• Supplied material:
■ ■ ■ ■ ■

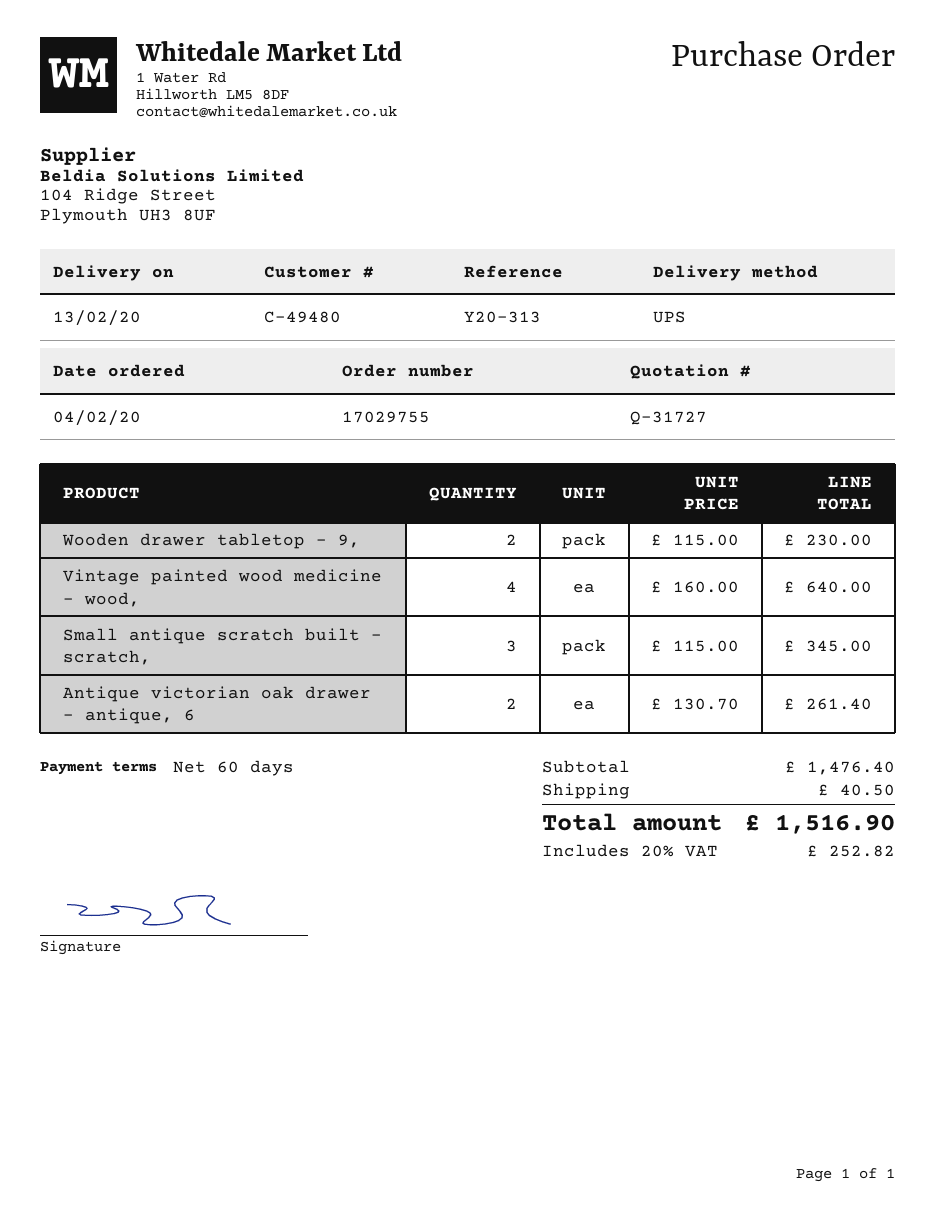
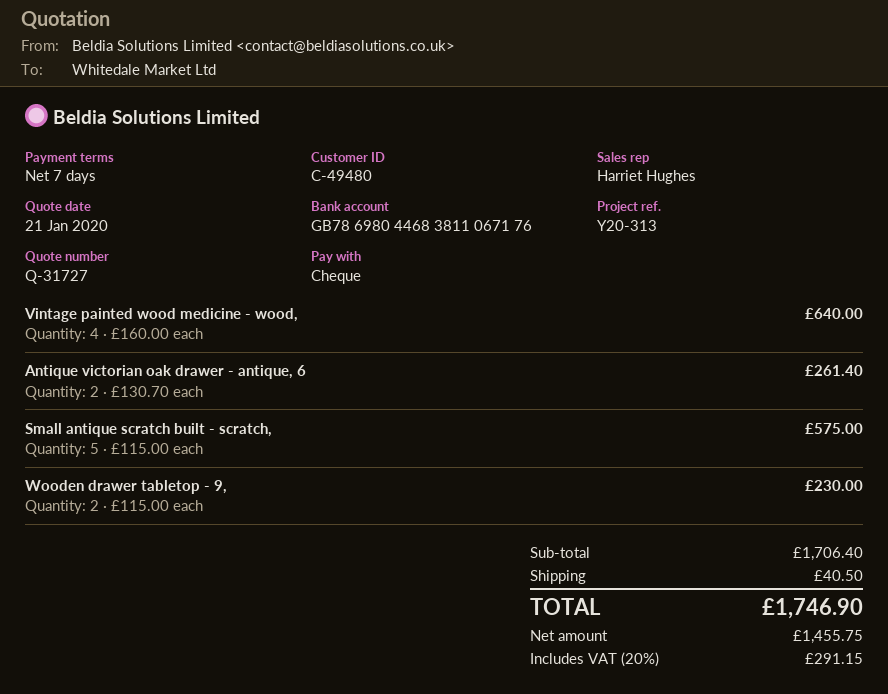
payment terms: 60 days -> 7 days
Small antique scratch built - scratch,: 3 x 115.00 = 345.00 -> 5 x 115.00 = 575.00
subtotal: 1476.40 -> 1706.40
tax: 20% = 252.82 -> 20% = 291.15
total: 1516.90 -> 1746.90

■ ■ ■ ■ ■

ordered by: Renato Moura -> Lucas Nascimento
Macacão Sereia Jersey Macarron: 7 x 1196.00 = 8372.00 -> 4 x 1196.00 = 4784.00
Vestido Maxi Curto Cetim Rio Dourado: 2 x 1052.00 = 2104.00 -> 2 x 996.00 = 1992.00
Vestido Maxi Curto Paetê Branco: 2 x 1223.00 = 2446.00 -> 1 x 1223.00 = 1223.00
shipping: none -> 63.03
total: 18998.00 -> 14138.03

■ ■ ■ ■ ■

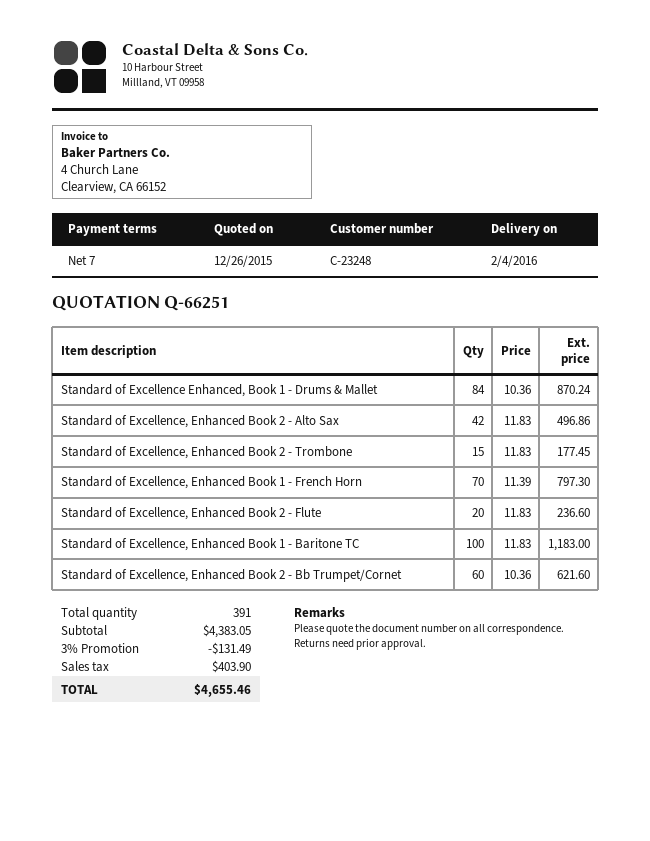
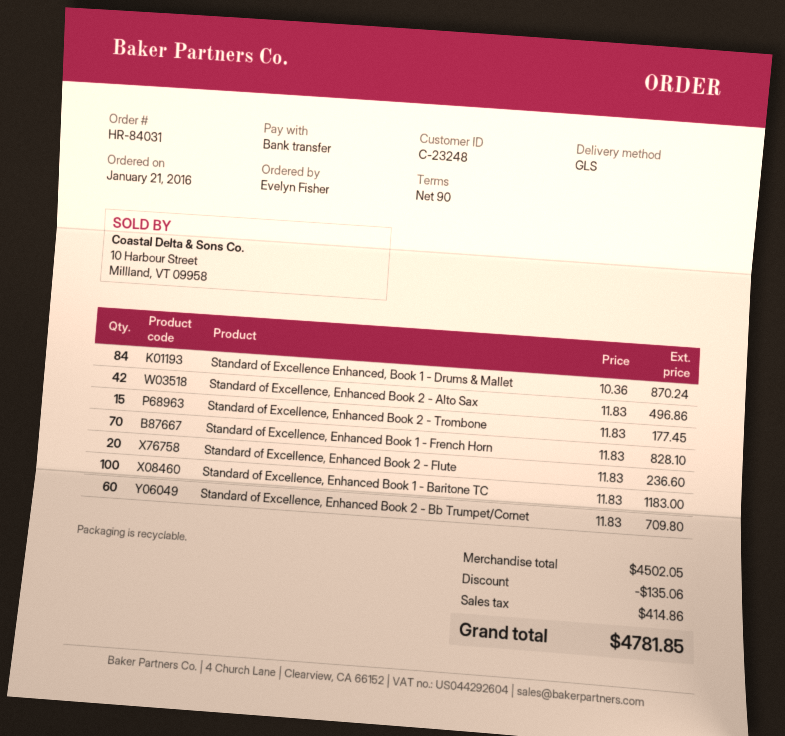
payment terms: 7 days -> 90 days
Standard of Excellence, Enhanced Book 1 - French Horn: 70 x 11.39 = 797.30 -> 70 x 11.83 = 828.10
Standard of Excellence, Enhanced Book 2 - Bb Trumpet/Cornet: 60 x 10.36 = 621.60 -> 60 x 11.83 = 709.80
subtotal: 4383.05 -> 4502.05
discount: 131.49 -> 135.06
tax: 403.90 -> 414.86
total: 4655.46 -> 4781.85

■ ■ ■ ■ ■

• Task requirements: Each line above that has the word "Enhanced" must be copied.

• Solved problem:
Standard of Excellence, Enhanced Book 1 - French Horn: 70 x 11.39 = 797.30 -> 70 x 11.83 = 828.10
Standard of Excellence, Enhanced Book 2 - Bb Trumpet/Cornet: 60 x 10.36 = 621.60 -> 60 x 11.83 = 709.80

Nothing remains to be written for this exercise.